Welchen Nutzen können Pornos haben?
Wer es mit der Nutzung nicht übertreibt, kann von Pornos durchaus profitieren. So können Pornos helfen, in einem privaten, sicheren Rahmen die eigene Sexualität, sexuelle Interessen und Praktiken zu entdecken. Pornos können auch helfen, sexuelle Hemmungen abzubauen und offener zu werden. Das kann es einfacher machen, in einer Beziehung eigene sexuelle Wünsche anzusprechen. Und Paaren können Pornos als Inspiration dienen, wenn sie sich diese zusammen anschauen.
Was sind die Risiken?
Während gelegentlicher Pornokonsum meist kein Problem darstellt, kann übermäßiger Konsum zum Problem werden. So können Pornos unrealistische Erwartungen an sich selbst und die Partnerin oder den Partner auslösen, was zu Unzufriedenheit führen kann. Das ist der Fall, wenn man sich beim Sex nur noch darauf konzentriert, was in den Pornos gemacht wird.
Sex in der Realität orientiert sich an den Wünschen und Bedürfnissen der beteiligten Personen und ist vielfältiger als derjenige, der in Pornos gezeigt wird. Verdrängt der Pornokonsum einer Person in einer Beziehung den realen Sex, kann das bei der anderen Person Eifersucht oder ein Gefühl der Vernachlässigung auslösen. Übermäßiger Pornokonsum kann auch dazu führen, dass Betroffene von den natürlichen Reizen einer Sexualpartnerin oder eines Sexualpartners nicht mehr erregt werden.

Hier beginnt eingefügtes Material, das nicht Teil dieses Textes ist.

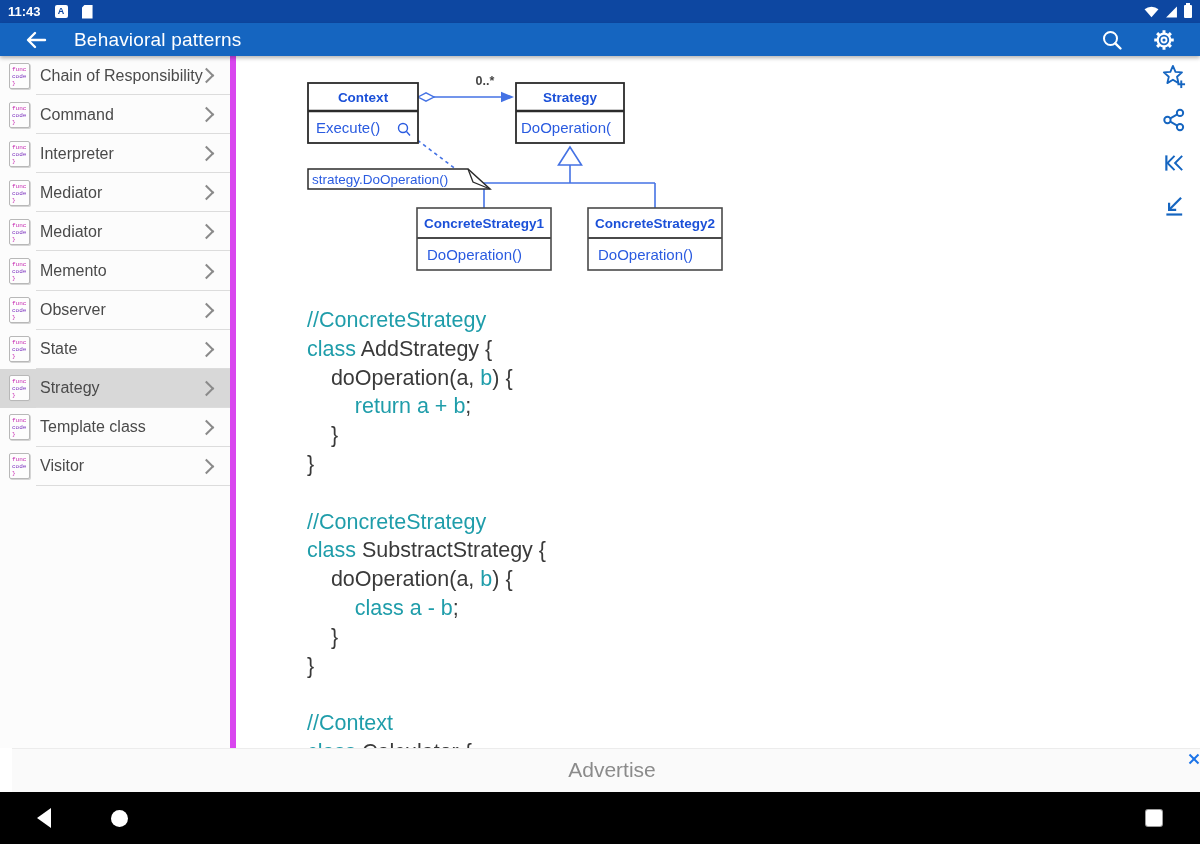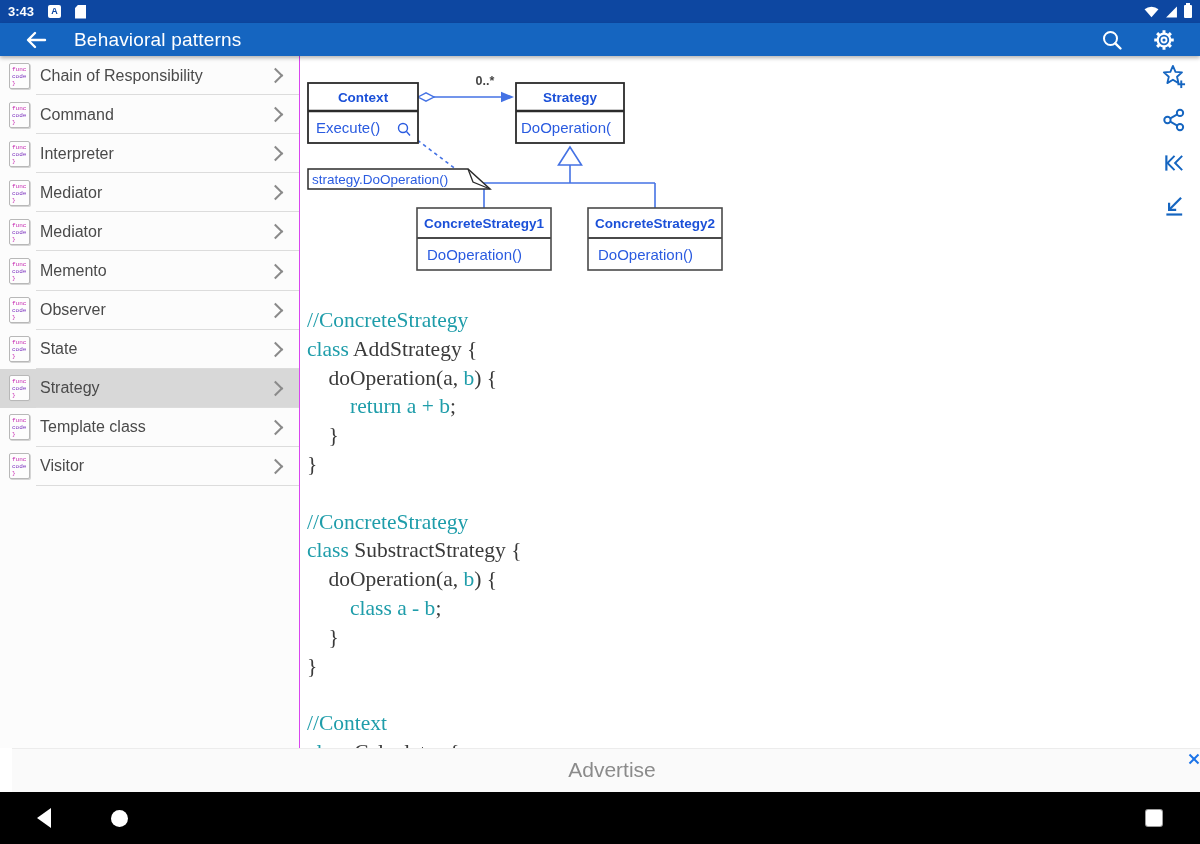--- a/index.html
+++ b/index.html
@@ -35,22 +35,22 @@
     background:#1565c0; color:#fff; display:flex; align-items:center;
     box-shadow:0 2px 4px rgba(0,0,0,.3); z-index:5;
   }
   .ab-back { margin-left:22px; width:28px; height:28px; display:flex; align-items:center; justify-content:center; cursor:pointer; }
   .ab-title { margin-left:24px; font-size:19px; font-weight:normal; letter-spacing:.2px; }
   .ab-actions { margin-left:auto; display:flex; align-items:center; gap:24px; margin-right:22px; }
   .ab-icon { width:28px; height:28px; display:flex; align-items:center; justify-content:center; cursor:pointer; }
 
   
   .sidebar {
-    position:absolute; left:0; top:56px; width:300px; height:692px;
-    background:#fcfcfc; border-right:1px solid #d946ef;
+    position:absolute; left:0; top:56px; width:236px; height:692px;
+    background:#fcfcfc; border-right:6px solid #d946ef;
   }
   .side-item {
     position:relative; height:39.1px; display:flex; align-items:center; cursor:pointer;
   }
   .side-item.selected { background:#d8d8d8; }
   .side-item::after {
     content:""; position:absolute; left:36px; right:0; bottom:0; height:1px; background:#dcdcdc;
   }
   .doc-icon {
     position:absolute; left:9px; width:21px; height:26px; background:#fdfdfd;
@@ -71,21 +71,21 @@
   
   .diagram-svg { position:absolute; left:300px; top:60px; }
   .uml-title { font:bold 13.5px "Liberation Sans", sans-serif; fill:#1b50d8; text-anchor:middle; }
   .uml-method { font:15px "Liberation Sans", sans-serif; fill:#2a5be0; }
   .uml-note-text { font:13.5px "Liberation Sans", sans-serif; fill:#2a5be0; }
   .uml-mult { font:bold 12.5px "Liberation Sans", sans-serif; fill:#444; text-anchor:middle; }
 
   
   .code-block {
     position:absolute; left:307px; top:306px; width:850px; height:442px;
-    overflow:hidden; font-family:Liberation Serif, serif; font-size:21.5px;
+    overflow:hidden; font-family:Liberation Sans, sans-serif; font-size:21.5px;
   }
   .code-line { white-space:pre; line-height:28.8px; height:28.8px; }
   .tk-teal { color:#1f9daa; }
   .tk-dark { color:#3a3a3a; }
 
   
   .right-toolbar { position:absolute; right:12px; top:63px; display:flex; flex-direction:column; }
   .rt-icon { width:28px; height:28px; margin-bottom:15px; display:flex; align-items:center; justify-content:center; cursor:pointer; }
 
   
@@ -108,21 +108,21 @@
   .nav-home-dot { width:17px; height:17px; border-radius:50%; background:#fff; }
   .nav-square { width:16px; height:16px; background:#fff; border-radius:2px; box-shadow:0 0 0 1px #9c9c9c; }
 </style>
 </head>
 <body>
 
 <div class="screen">
 
   <div class="status-bar">
     <div class="status-left">
-      <span>3:43</span>
+      <span>11:43</span>
       <span class="sb-app-icon">A</span>
       <span class="sb-sim-icon"></span>
     </div>
     <div class="status-right">
       <svg width="15" height="12" viewBox="0 0 14 11">
         <path d="M7,10.5 L0.5,3 A10,10 0 0 1 13.5,3 Z" fill="#ffffff"></path>
       </svg>
       <svg width="13" height="12" viewBox="0 0 12 11">
         <path d="M1,10.5 L11,10.5 L11,0.5 Z" fill="#ffffff"></path>
       </svg>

Kann übermäßiger Pornokonsum süchtig machen?
Das Verlangen nach Pornografie kann Züge einer Verhaltenssucht annehmen. Die Diagnose Pornosucht gibt es allerdings nicht. In der Internationalen Klassifikation von Krankheiten (ICD-11) der Weltgesundheitsorganisation WHO fällt der in der Fachsprache als Pornografienutzungsstörung bezeichnete zwanghafte Konsum von Pornografie unter die Diagnose "Störung mit zwanghaft sexuellem Verhalten". Dass übermäßiger Pornokonsum süchtig machen kann, liegt im Gehirn begründet.
Was passiert bei übermäßigem Pornokonsum im Gehirn?
Die Wissenschaft geht davon aus, dass Pornos bei häufigem Schauen das Belohnungssystem im Gehirn verändern, was zu einer Art Sucht führen kann.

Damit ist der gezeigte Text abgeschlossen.